= Task to carry out =
In the data below, the answer is the run of lines from the line containing "<div> <div> <span>" through the line containing "margin-top: 10px ->", both included; print it exactly and nothing else.

= Data for analysis =
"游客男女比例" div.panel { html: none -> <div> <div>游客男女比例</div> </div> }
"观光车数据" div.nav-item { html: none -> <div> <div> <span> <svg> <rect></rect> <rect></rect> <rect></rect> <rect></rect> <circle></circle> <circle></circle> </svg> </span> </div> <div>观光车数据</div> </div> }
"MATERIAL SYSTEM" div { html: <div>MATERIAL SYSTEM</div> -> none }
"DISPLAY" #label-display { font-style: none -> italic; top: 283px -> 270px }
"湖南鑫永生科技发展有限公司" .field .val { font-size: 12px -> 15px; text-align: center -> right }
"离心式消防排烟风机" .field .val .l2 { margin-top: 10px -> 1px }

* * *

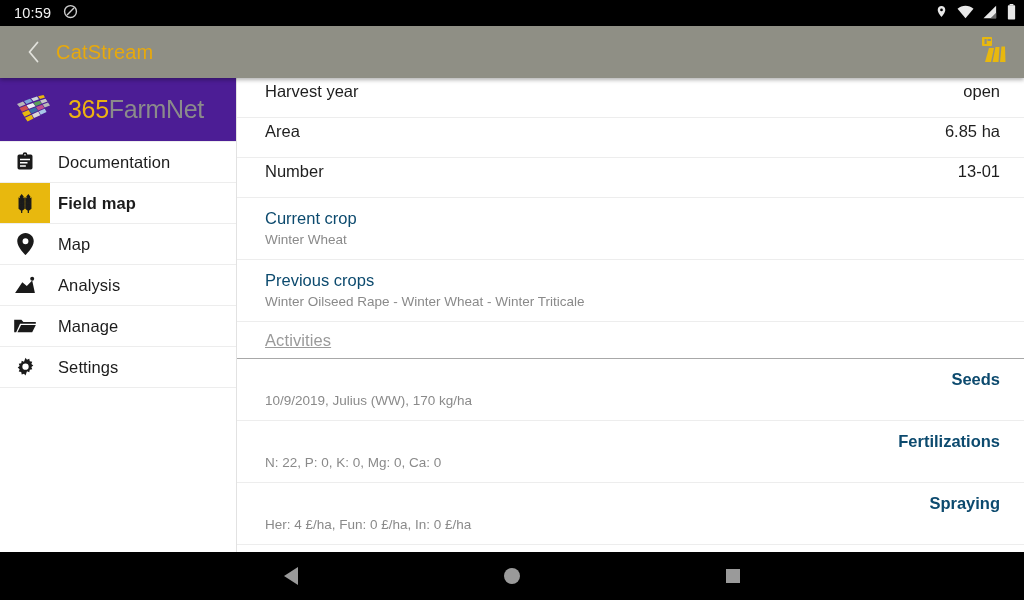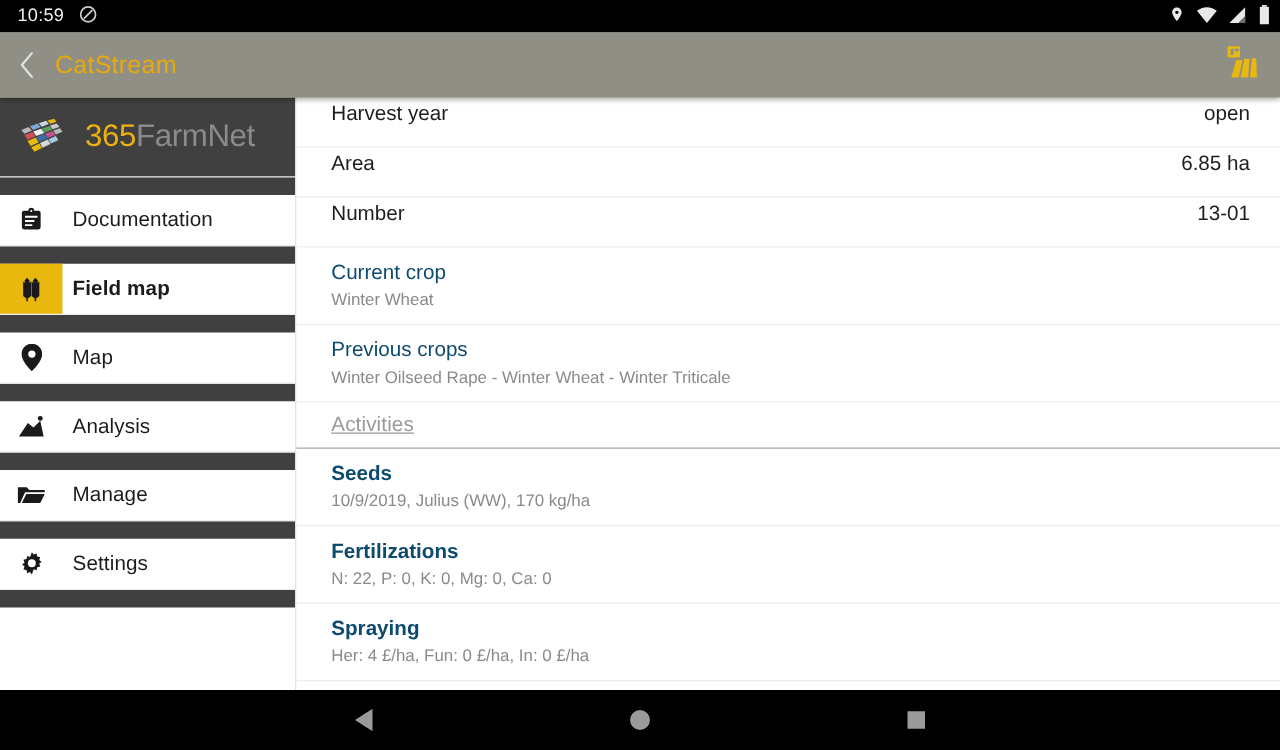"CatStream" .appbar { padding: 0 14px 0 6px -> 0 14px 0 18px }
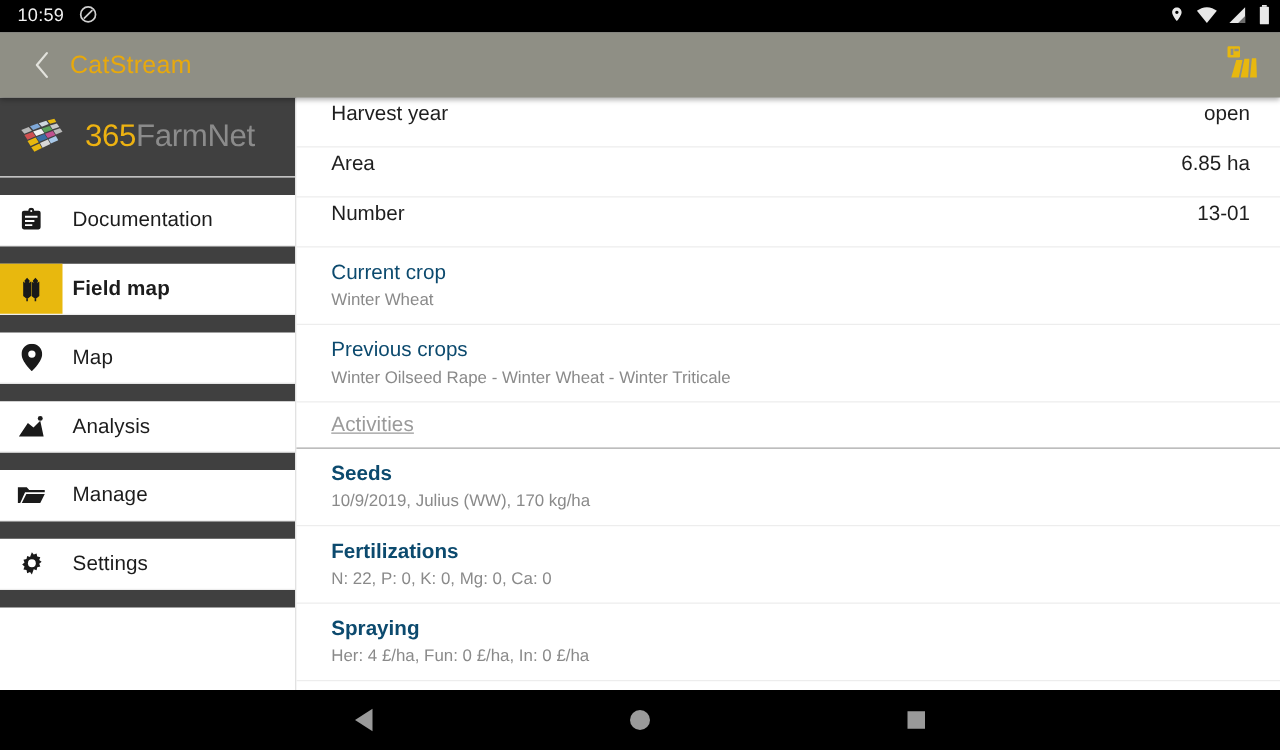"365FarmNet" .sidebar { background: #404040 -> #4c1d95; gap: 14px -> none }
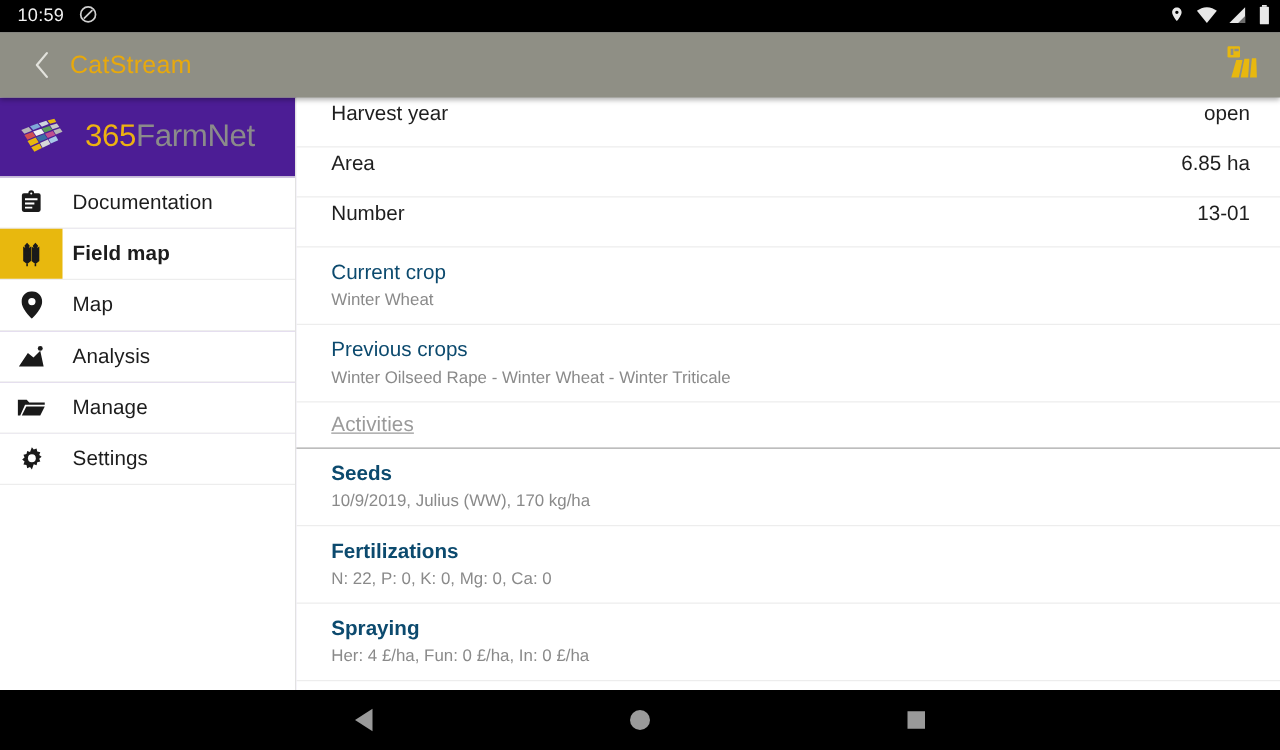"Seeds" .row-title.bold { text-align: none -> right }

= Your response =
"观光车数据" div.nav-item { html: none -> <div> <div> <span> <svg> <rect></rect> <rect></rect> <rect></rect> <rect></rect> <circle></circle> <circle></circle> </svg> </span> </div> <div>观光车数据</div> </div> }
"MATERIAL SYSTEM" div { html: <div>MATERIAL SYSTEM</div> -> none }
"DISPLAY" #label-display { font-style: none -> italic; top: 283px -> 270px }
"湖南鑫永生科技发展有限公司" .field .val { font-size: 12px -> 15px; text-align: center -> right }
"离心式消防排烟风机" .field .val .l2 { margin-top: 10px -> 1px }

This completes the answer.